Work instructions =>
After reading the data below, copy out every line that contains the word "Canvas".

=== Records provided ===

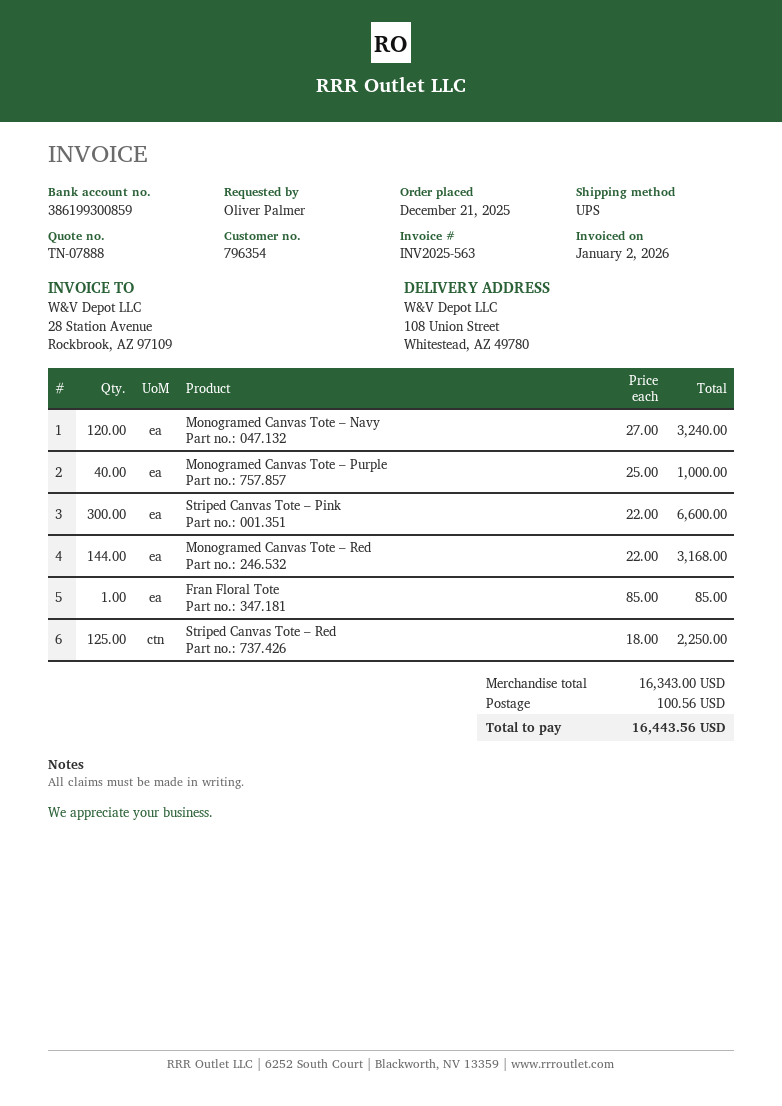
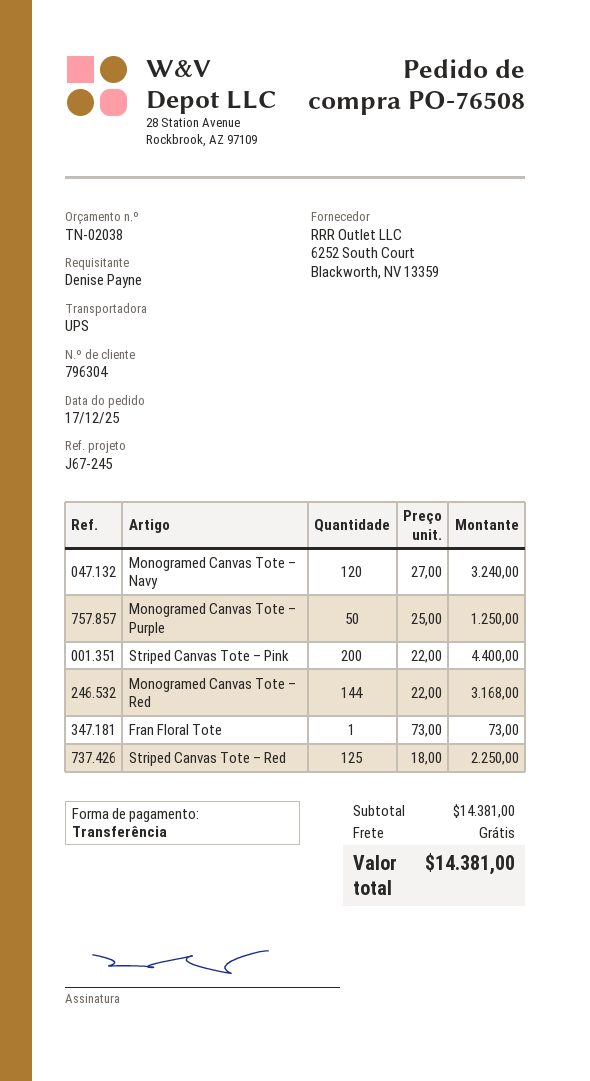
quote number: TN-07888 -> TN-02038
order date: 2025-12-21 -> 2025-12-17
customer number: 796354 -> 796304
ordered by: Oliver Palmer -> Denise Payne
Monogramed Canvas Tote – Purple: 40 x 25.00 = 1000.00 -> 50 x 25.00 = 1250.00
Striped Canvas Tote – Pink: 300 x 22.00 = 6600.00 -> 200 x 22.00 = 4400.00
Fran Floral Tote: 1 x 85.00 = 85.00 -> 1 x 73.00 = 73.00
subtotal: 16343.00 -> 14381.00
shipping: 100.56 -> 0.00
total: 16443.56 -> 14381.00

===

Expected answer =>
Monogramed Canvas Tote – Purple: 40 x 25.00 = 1000.00 -> 50 x 25.00 = 1250.00
Striped Canvas Tote – Pink: 300 x 22.00 = 6600.00 -> 200 x 22.00 = 4400.00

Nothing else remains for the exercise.